__Problem description__.
Range to reproduce from the entries below: the line with "none -> [670,1436,862,1482] Closed now", the line with "[14,997,91,1018] 56 reviews", and every line in between. Give them exactly and give nothing else.

__Input for this task__.
§

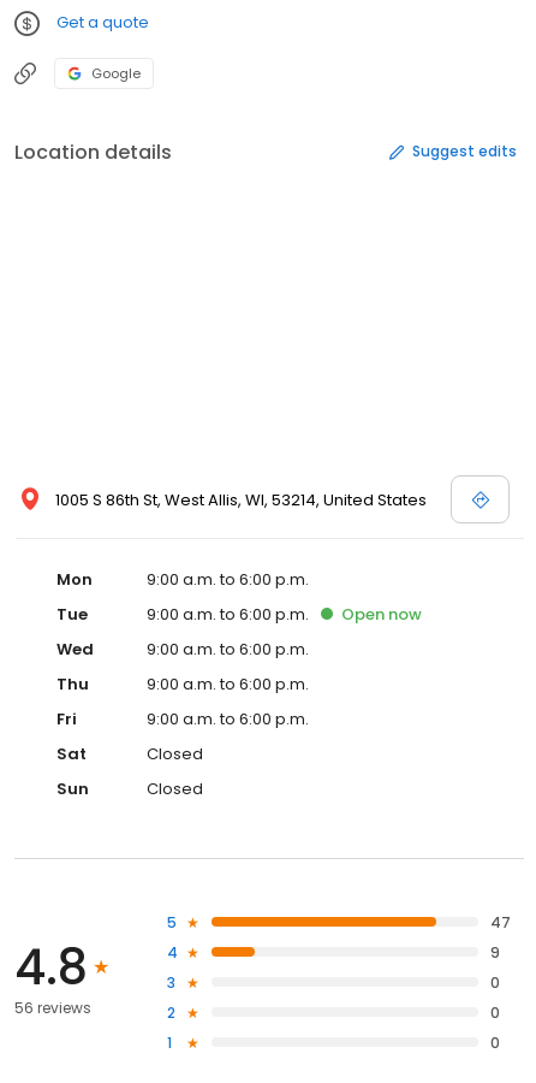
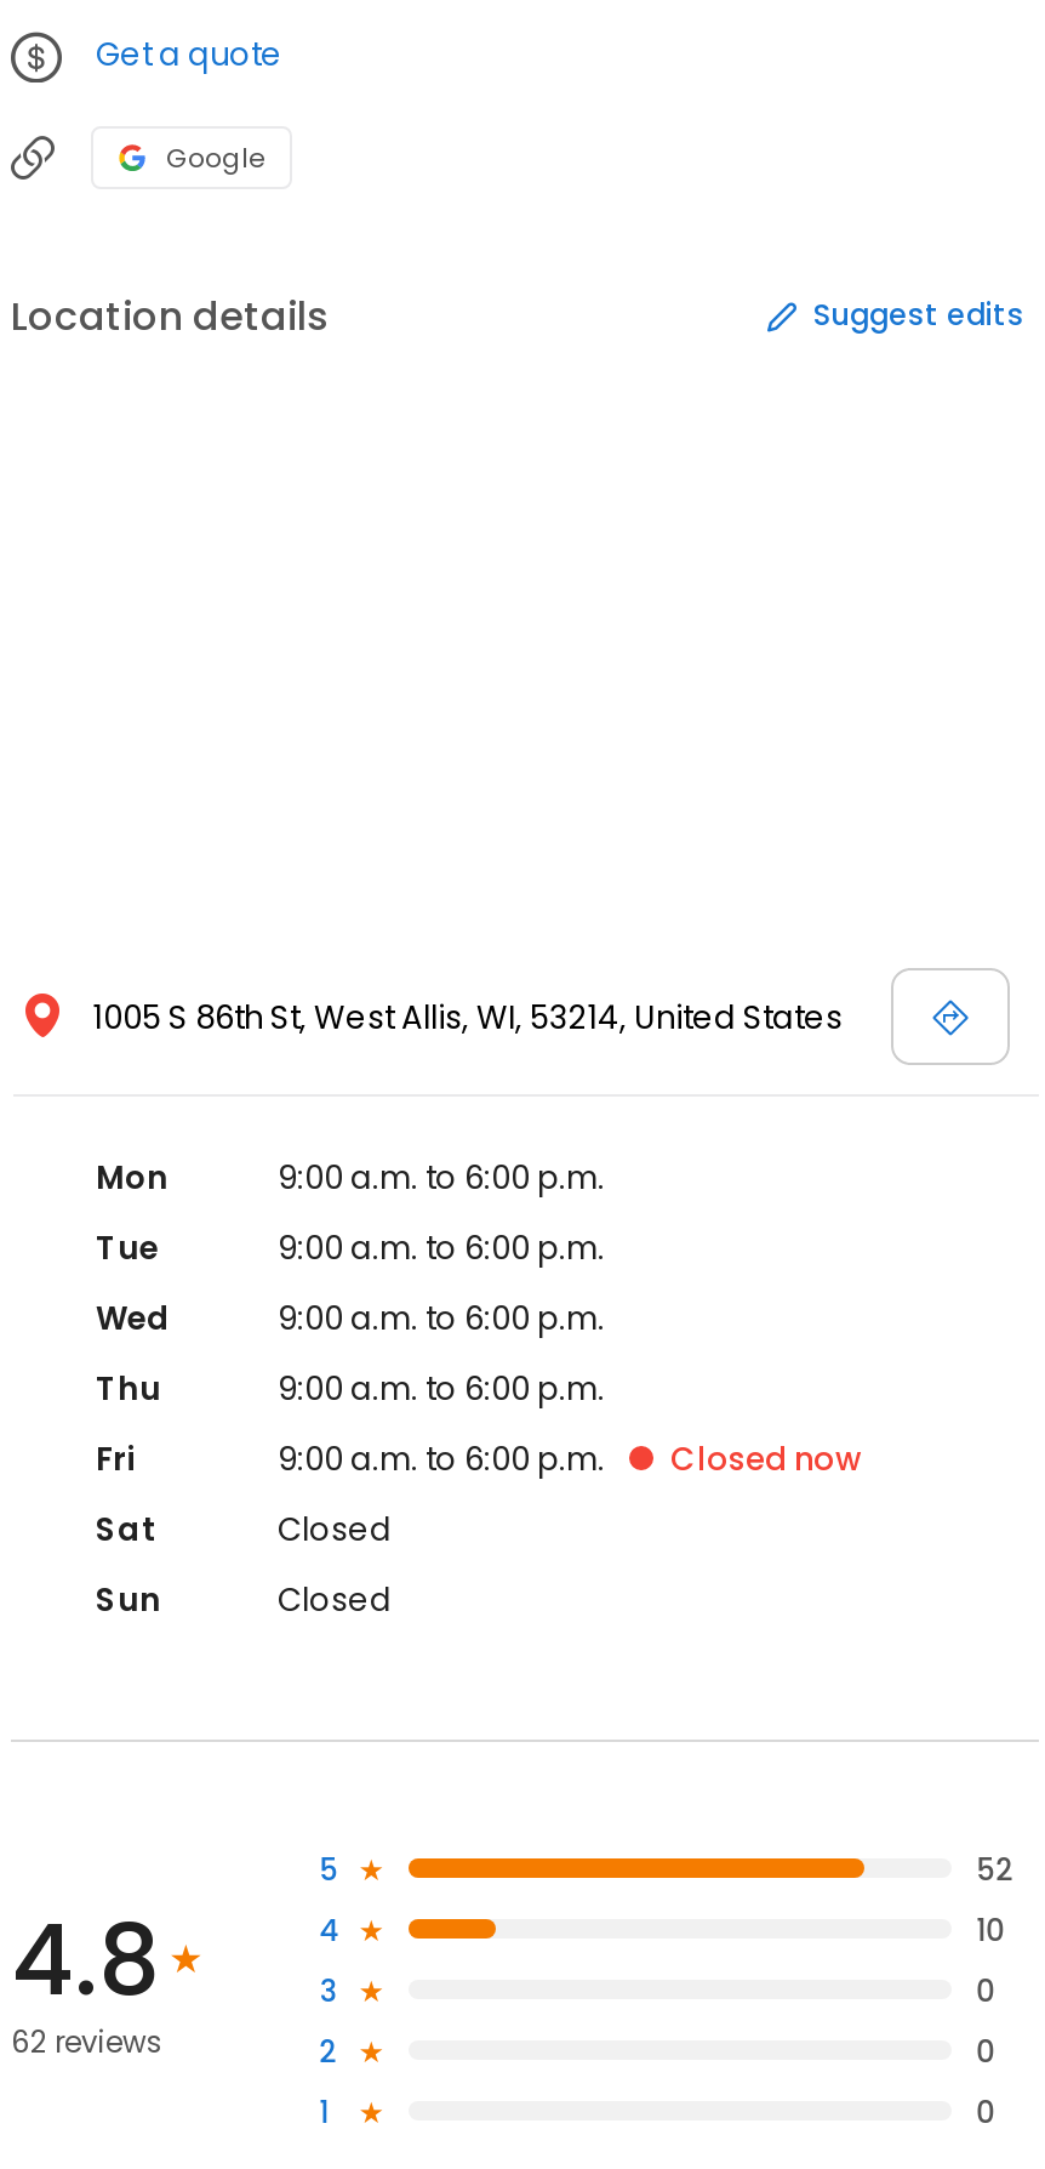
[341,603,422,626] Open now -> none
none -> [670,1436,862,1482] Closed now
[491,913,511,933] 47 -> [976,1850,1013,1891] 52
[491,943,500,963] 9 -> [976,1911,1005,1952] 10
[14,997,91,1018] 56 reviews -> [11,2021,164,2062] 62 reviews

§

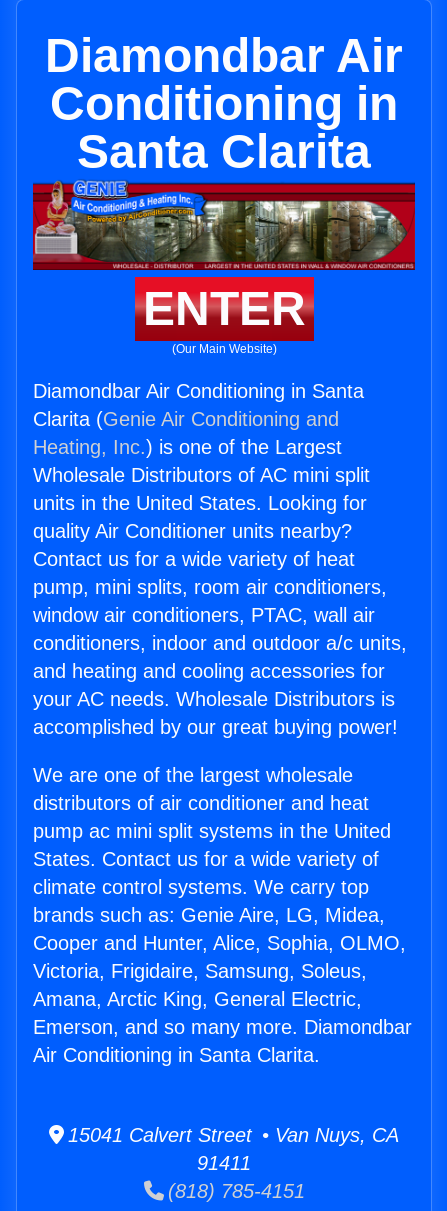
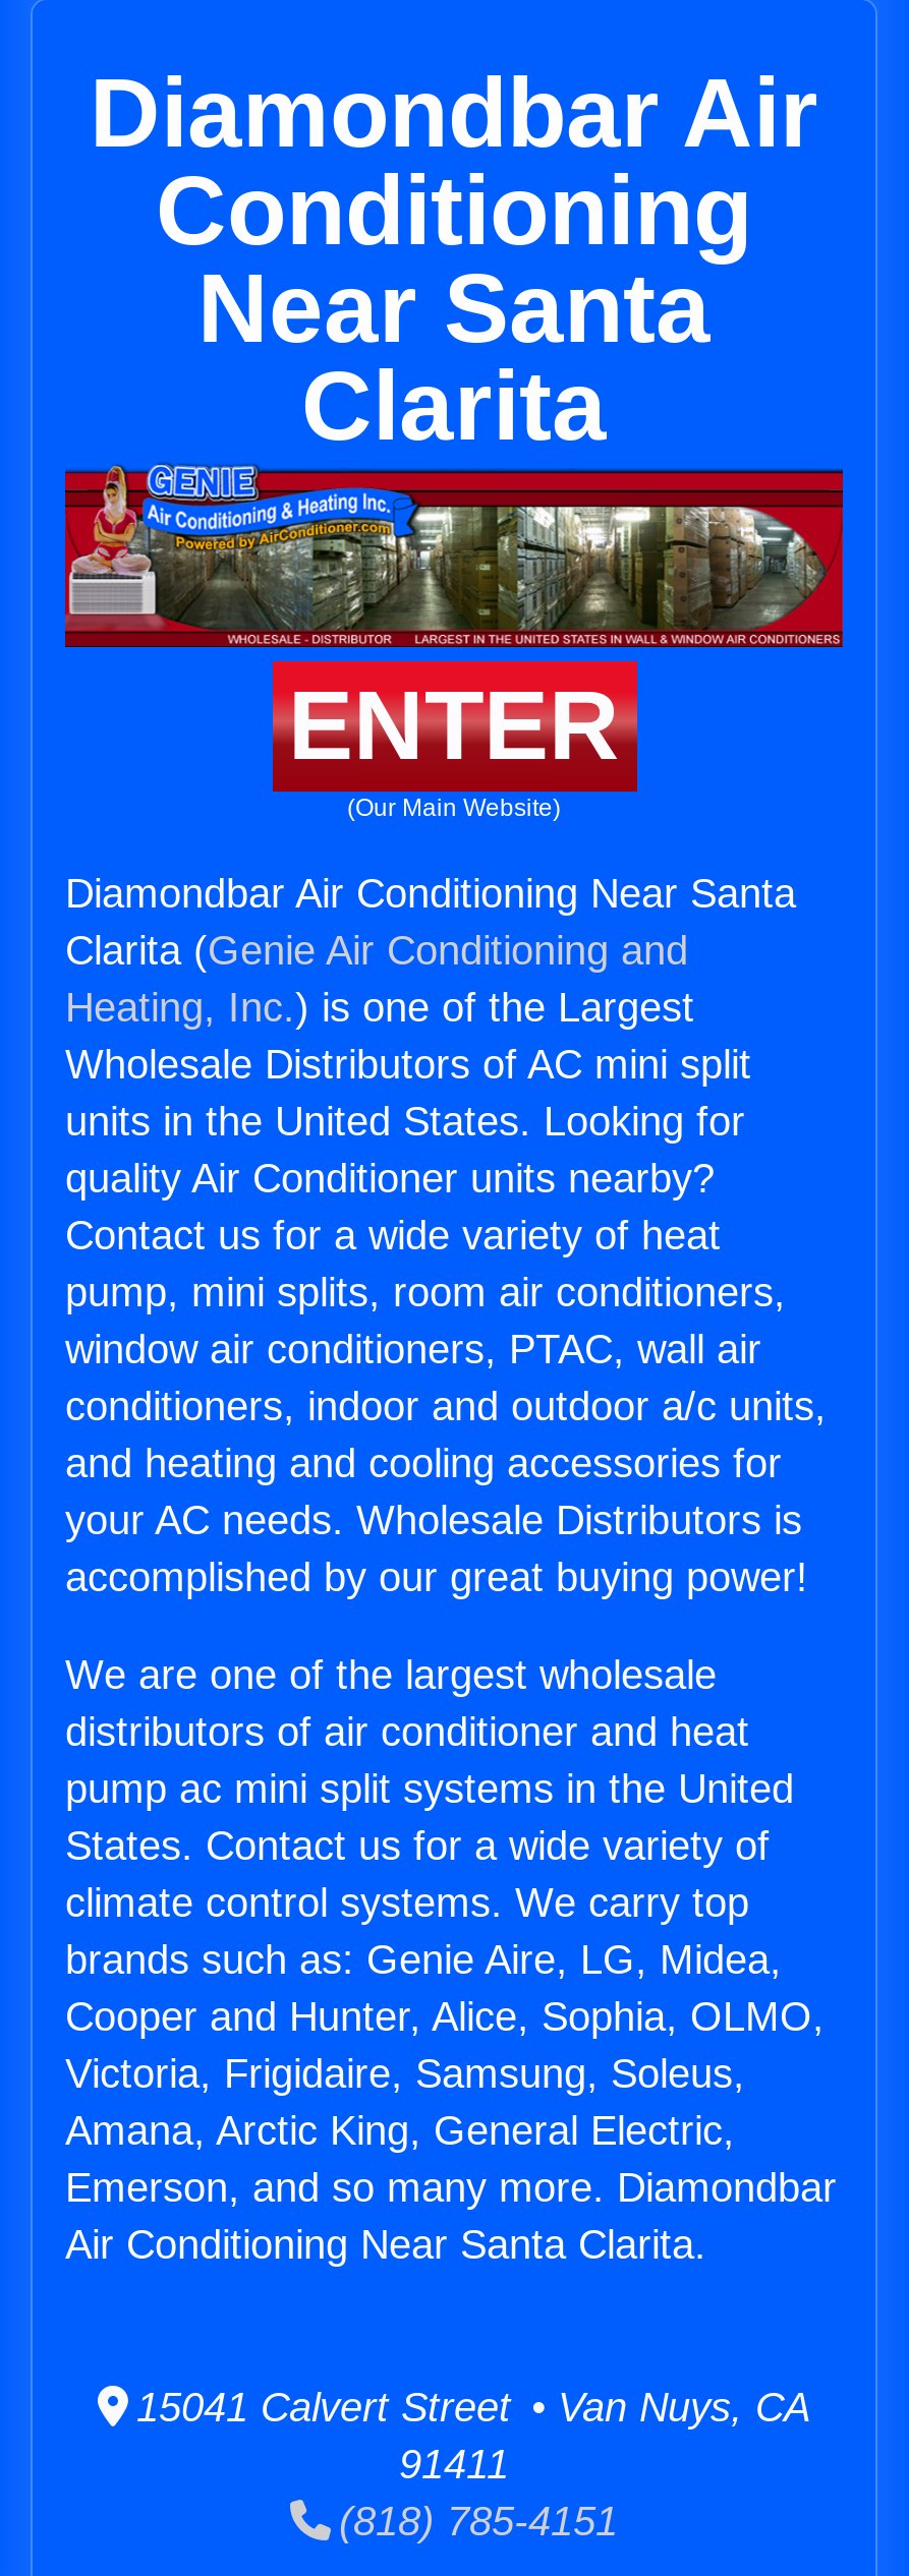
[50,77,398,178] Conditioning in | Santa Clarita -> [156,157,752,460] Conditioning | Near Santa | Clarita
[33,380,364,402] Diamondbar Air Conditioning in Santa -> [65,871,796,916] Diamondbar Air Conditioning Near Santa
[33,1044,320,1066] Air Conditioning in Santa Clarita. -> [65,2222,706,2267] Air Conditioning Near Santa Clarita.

§

__Result for this task__.
none -> [670,1436,862,1482] Closed now
[491,913,511,933] 47 -> [976,1850,1013,1891] 52
[491,943,500,963] 9 -> [976,1911,1005,1952] 10
[14,997,91,1018] 56 reviews -> [11,2021,164,2062] 62 reviews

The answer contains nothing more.